İş dönüşü otobüse binmeden birkaç dakika önce bile sigara yakıyorum. Malum yolculuk epey sürüyor, hele ki bu trafikte.

Bir nefes, bir nefes daha derken otobüs geliyor... Sanki otobüs bizi nazi toplama kampına götürüyor gibi hisse kapılıyorum bazen :))

Nasıl kapılmam, aslında servis gibi tertemiz kocaman yenilenmiş bazı otobüsler.. Ama yinede uyuklama, kitap okuma, birbirini kesme herşey devam :))

Yollar bitmek bilmiyor sanki. Ama en güzeli de iner inmez yaktığım sigaranın ilk nefesi.... :))

Valla kim ne derse desin kardeşim. Ben bu zehiri içiyorum hem de yıllardır.

Okan Bayülgen de reklamları zor bekleyip kendini kulise zor atanlardandı, onun için kendisini andım ... :)) oohhh yarasın kardeşim. Ayrıca severim kendisini :)

Şunu anlayamıyorum bir türlü... sigara yasağı... Noluyor yahu ne yasağı... Kola içme yasağı, alkol yasağı, sigara yasağı.... vs. vs.

Bu uzar gider... Sigara yasağı, pankartlar, uyarılar eminim hiç bir iş yerinde cezaya çarptırılan yoktur.
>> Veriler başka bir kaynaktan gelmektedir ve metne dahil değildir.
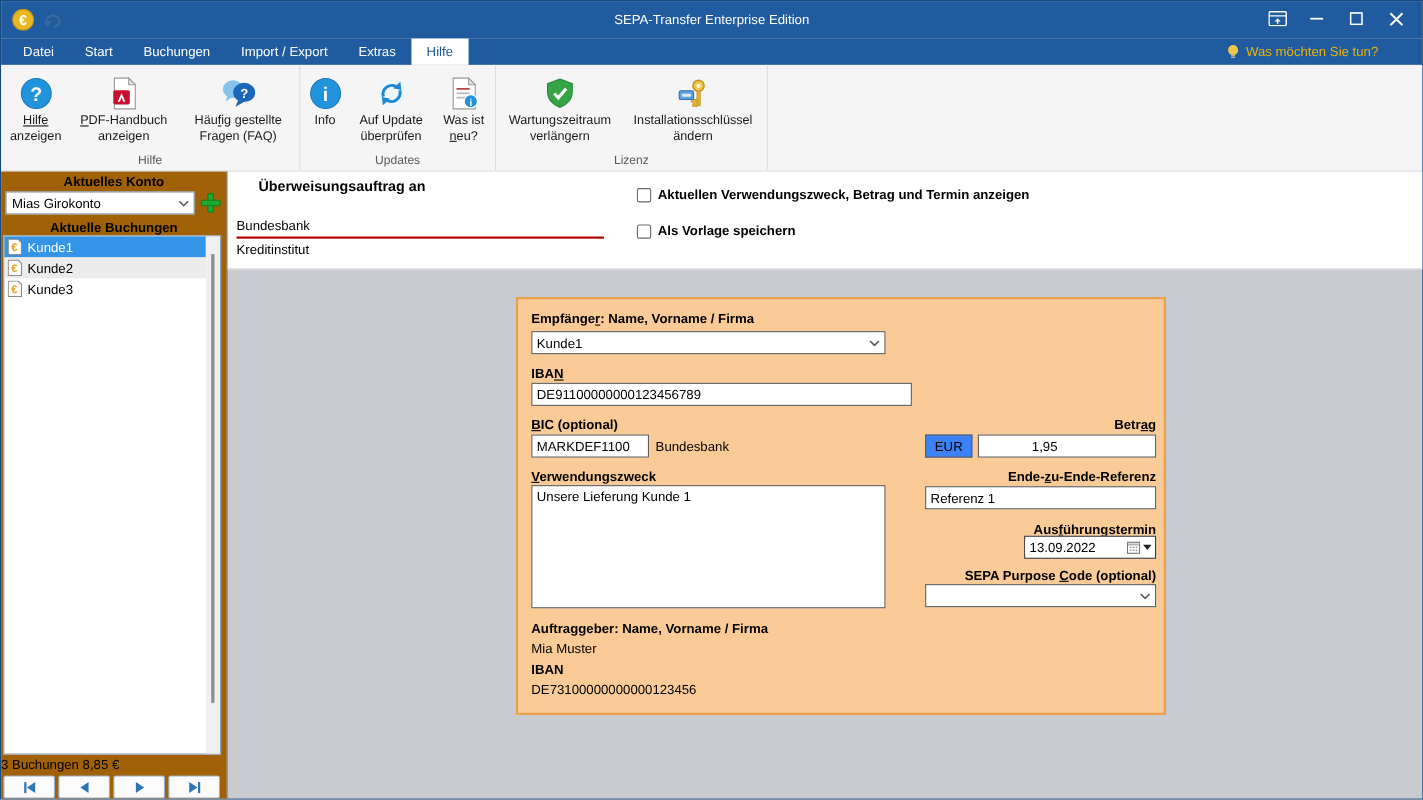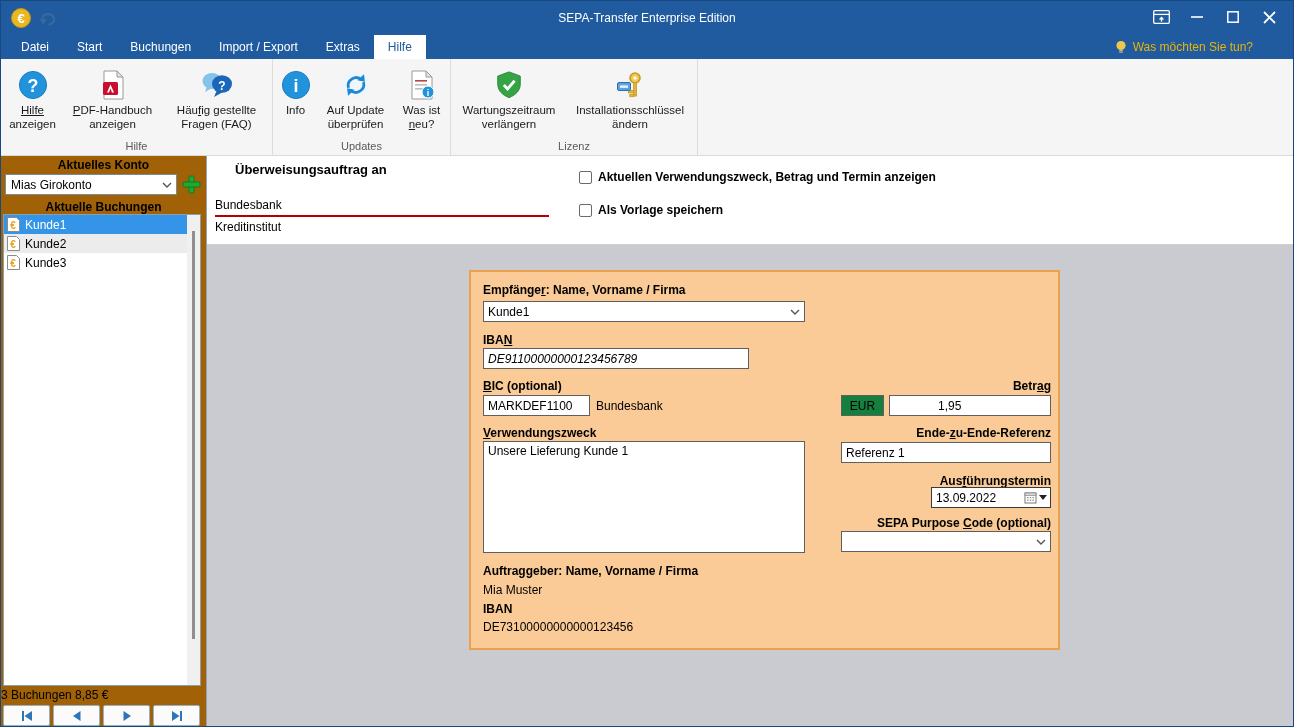"DE91100000000123456789" input.pinput { font-style: italic -> none; width: 266px -> 346px }
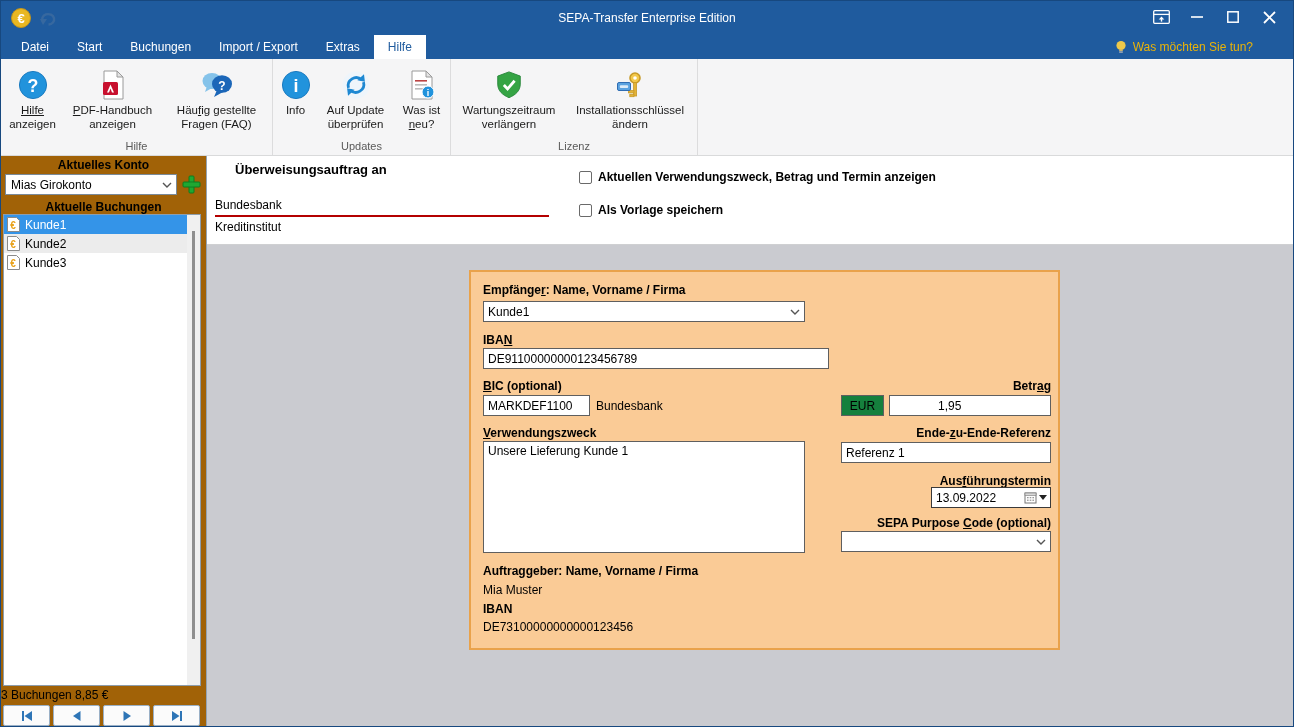"EUR" .curbox { background: #15803d -> #3b82f6 }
Olmasında zaten... ( İstisna vardır elbet...)

İşe alacaksa içmeyen tercih eder ve seçer. Yada insan dayanabiliyorsa öğle tatiline kadar dayanabileceğini düşünüp, içici değilim deyip işi kapar...

Yani arz - talep meselesi. Ama içenlere zavallı gibi bakmak, bu şekilde yayınlar yapmak gücüme gidiyor valla :))

Korkunç ciğer resimleri... Aman tanrım noluyoruz benim içim ne olmuş böyle...

Evet hemen korktum cezalardan ve bıraktım, yıllardır sadık dostum sigarayı... Var mı böyle bir şey?

Anlayanlar anlamayanlara anlatsın!!! gibi birşey oldu bu şimdi...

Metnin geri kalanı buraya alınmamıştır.